Wednesday, August 4, 2010
The Thaw Review
We begin our journey this with a science fiction film and boy was it creepy. Val Kilmer stars in this horror film and I must admit, it wasn't run and gun, nor was it full of similar things. I fell asleep during the previews, but once the movie started, I was ready with a cup of coffee.
The Thaw starts out with a confessional from Val Kilmer's character. Throughout the opening of the film, we are not given a full explanation of what's going on, and throughout the views we see what is going on. On a glacier, a wooly mammoth is discovered and inside it are some eggs with parasites that pose no immediate threat, at first.
The movie is a slow moving ride. To say that this is slow, is an understatement. This thing was quite slow, and will most likely have people throwing in the towel, until the second act leads to one of the best gore scenes I've seen in a long time. Sure, the gore in "The Ruins" was sick and left me uncomfortable, but nothing like this one. In this film there is a sequence so sickening and realistic that they should win an award for realism and effects of the moment. Let's just saw "Saw" has nothing on limb execution, and I will leave it at that.
The film quality is similar to that of a UK BBC production. It's more than just straight to dvd, but the "green/blue" tone of the film really makes things interesting.
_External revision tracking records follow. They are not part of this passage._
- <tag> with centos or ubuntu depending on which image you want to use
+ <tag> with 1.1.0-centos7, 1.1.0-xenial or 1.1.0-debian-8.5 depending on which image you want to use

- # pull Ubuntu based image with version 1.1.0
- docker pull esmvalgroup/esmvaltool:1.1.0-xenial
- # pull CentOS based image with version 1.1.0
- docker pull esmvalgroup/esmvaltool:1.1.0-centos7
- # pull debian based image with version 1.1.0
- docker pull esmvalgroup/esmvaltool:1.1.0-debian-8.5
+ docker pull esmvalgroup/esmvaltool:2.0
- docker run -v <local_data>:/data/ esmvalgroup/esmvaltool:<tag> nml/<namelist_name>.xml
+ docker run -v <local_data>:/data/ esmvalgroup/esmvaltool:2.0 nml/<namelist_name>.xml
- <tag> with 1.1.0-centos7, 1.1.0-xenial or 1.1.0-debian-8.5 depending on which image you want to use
The way it was filmed leaves me to think that I'm watching a soap opera and the more twists and turns that occur the more I was interested in this film.
When you strip away the gimmicks, this film can be easily plotted and written about as another "Cabin Fever" type film with bugs. The premise is simply that Global Warming is thawing out fossils and some parasitic bugs can wipe out the planet because they can stay in below freezing temperatures. That's not too unlike recent news reports that certain spiders can have sub zero venom! Anyways, the film essentially locks a few scientists in a cabin as they are slowly dying, and when hope comes, it turns into an explosive scenario of "who lives and who dies", and before anyone is warned....act four goes into high gear.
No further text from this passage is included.